Старлинг улыбнулась ему, изумрудные кабошоны серег сверкнули в свете камина, и монстр, именуемый Ганнибалом Лектером, еще раз восхитился про себя своим вкусом и хитростью.

— Клэрис, пища взывает к чувствам обоняния и вкуса — самым древним нашим чувствам, центры которых расположены в самых глубинах мозга. Восприятие вкуса и запаха предшествовало возникновению чувства жалости, и поэтому жалости не остается места за моим столом. Игра на коре головного мозга, скрытой под сводом черепа, является подобием того света, который открывает нашему взору чудеса, изображенные на стенах собора и под его сводами. Чудеса эти могут оказаться более занимательными, нежели театральное представление. — Доктор Лектер приблизил лицо к лицу Старлинг, чтобы лучше увидеть выражение ее глаз, и продолжил:

— Я хочу, чтобы вы поняли роль, которую вы призваны сыграть в нашем ужине, и то, какие новые богатые краски вы можете в него внести. Клэрис, давно ли вы внимательно изучали свое отражение в зеркале? Думаю, что давно. Сомневаюсь, что вы вообще когда-либо делали это. Пройдите в зал и встаньте перед трюмо.

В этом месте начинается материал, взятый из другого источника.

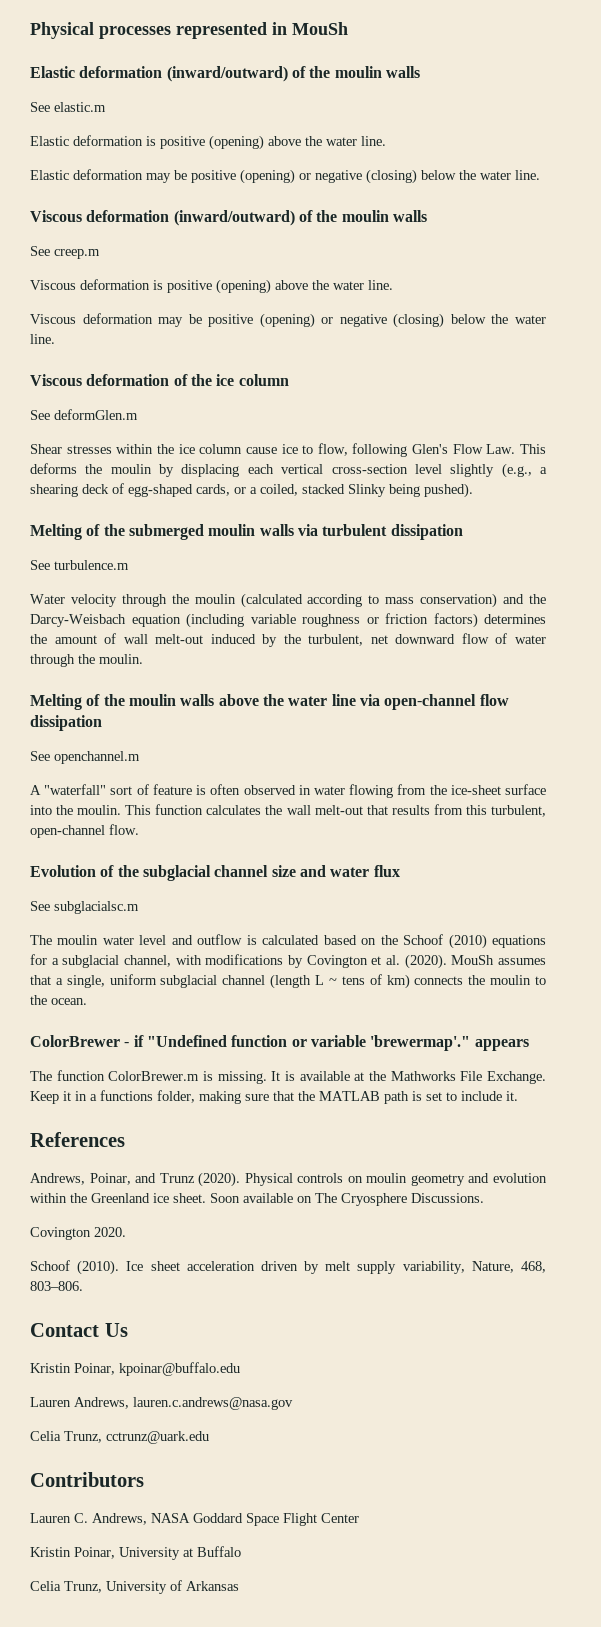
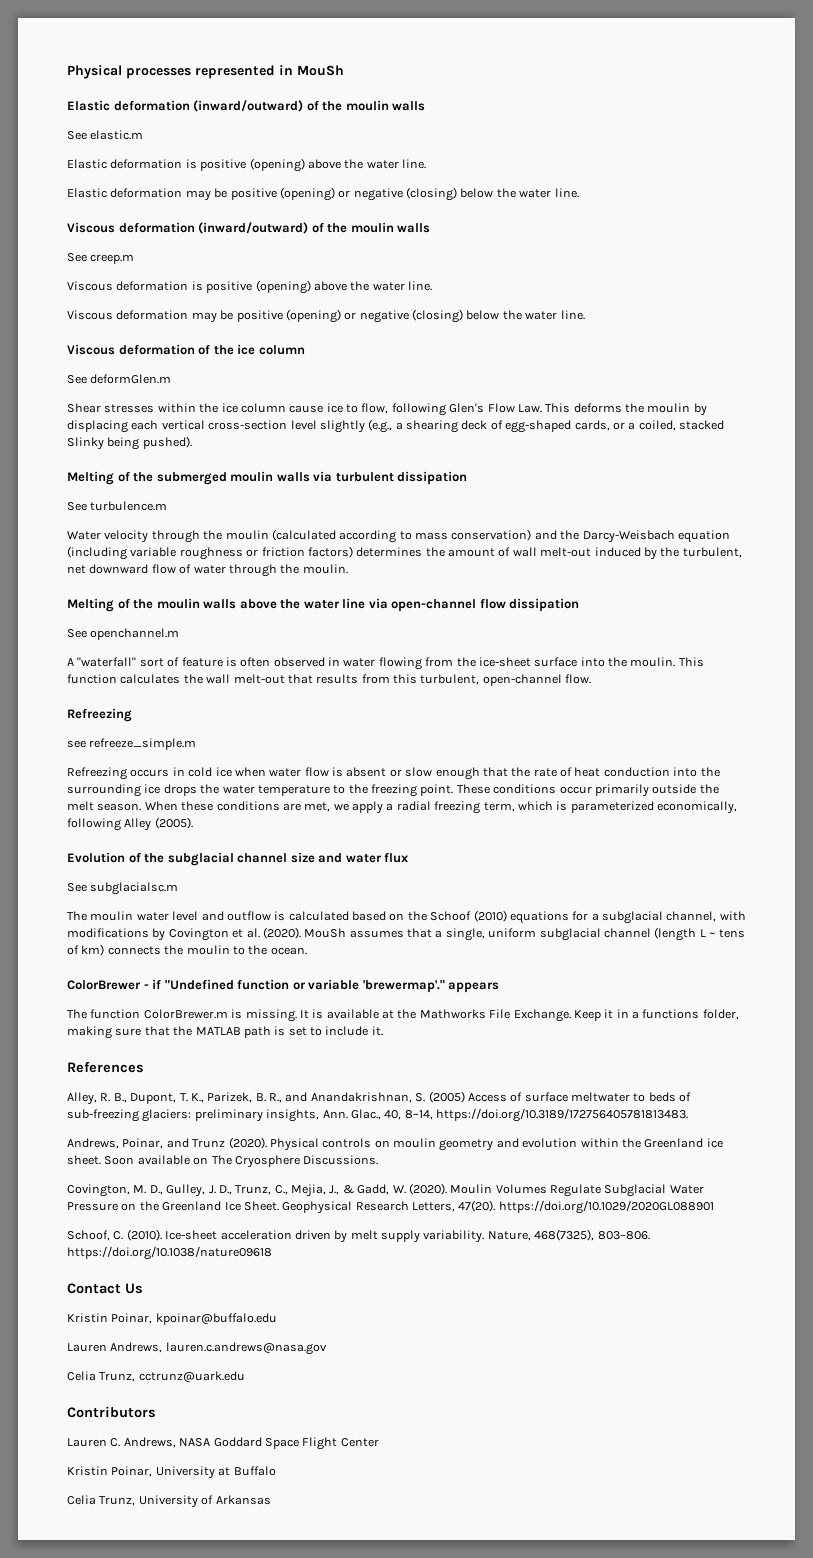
  This function calculates the wall melt-out that results from this turbulent, open-channel flow.
+ Refreezing
+ see refreeze_simple.m
+ Refreezing occurs in cold ice when water flow is absent or slow enough that the rate of heat conduction into the surrounding ice drops the water temperature to the freezing point. These conditions occur primarily outside the melt season. When these conditions are met, we apply a radial freezing term, which is parameterized economically, following Alley (2005).
+ Alley, R. B., Dupont, T. K., Parizek, B. R., and Anandakrishnan, S. (2005) Access of surface meltwater to beds of sub-freezing glaciers: preliminary insights, Ann. Glac., 40, 8–14, https://doi.org/10.3189/172756405781813483.
- Covington 2020.
- Schoof (2010). Ice sheet acceleration driven by melt supply variability, Nature, 468, 803–806.
+ Covington, M. D., Gulley, J. D., Trunz, C., Mejia, J., & Gadd, W. (2020). Moulin Volumes Regulate Subglacial Water Pressure on the Greenland Ice Sheet. Geophysical Research Letters, 47(20). https://doi.org/10.1029/2020GL088901
+ Schoof, C. (2010). Ice-sheet acceleration driven by melt supply variability. Nature, 468(7325), 803–806. https://doi.org/10.1038/nature09618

Доктор Лектер снял с каминной доски канделябр и подошел к зеркалу.

Высокое зеркало являло собой прекрасный антик восемнадцатого века. Стекло его слега затуманилось, и в амальгаме появились трещинки. Когда-то трюмо стояло в замке «Во-ле-Виконт», и только Богу известно, что оно успело увидеть.

— Посмотрите, Клэрис. Это очаровательное видение в стекле — вы. Этим вечером вы некоторое время будете видеть себя со стороны. Как бы с расстояния. Вы увидите то, что явится выражением справедливости, и будете говорить только правду. У вас всегда хватало отваги говорить то, что вы думаете. Но при этом на вашем пути стояли некоторые ограничения. Я хочу повторить еще раз — жалости нет места за этим столом.

Будут произнесены слова, которые сейчас могли бы показаться вам неприятными, но за ужином вы найдете их забавными или даже очень смешными. Если вы услышите слова настолько правдивые, что они причинят вам боль, помните — истина этих слов относительна, преходяща и изменчива. — Отпив из бокала, доктор продолжил:

— Если вы вдруг почувствуете, что в вашей душе начинает завязываться боль, помните, что завязь эта скоро распустится пышными цветами облегчения. Вы меня понимаете?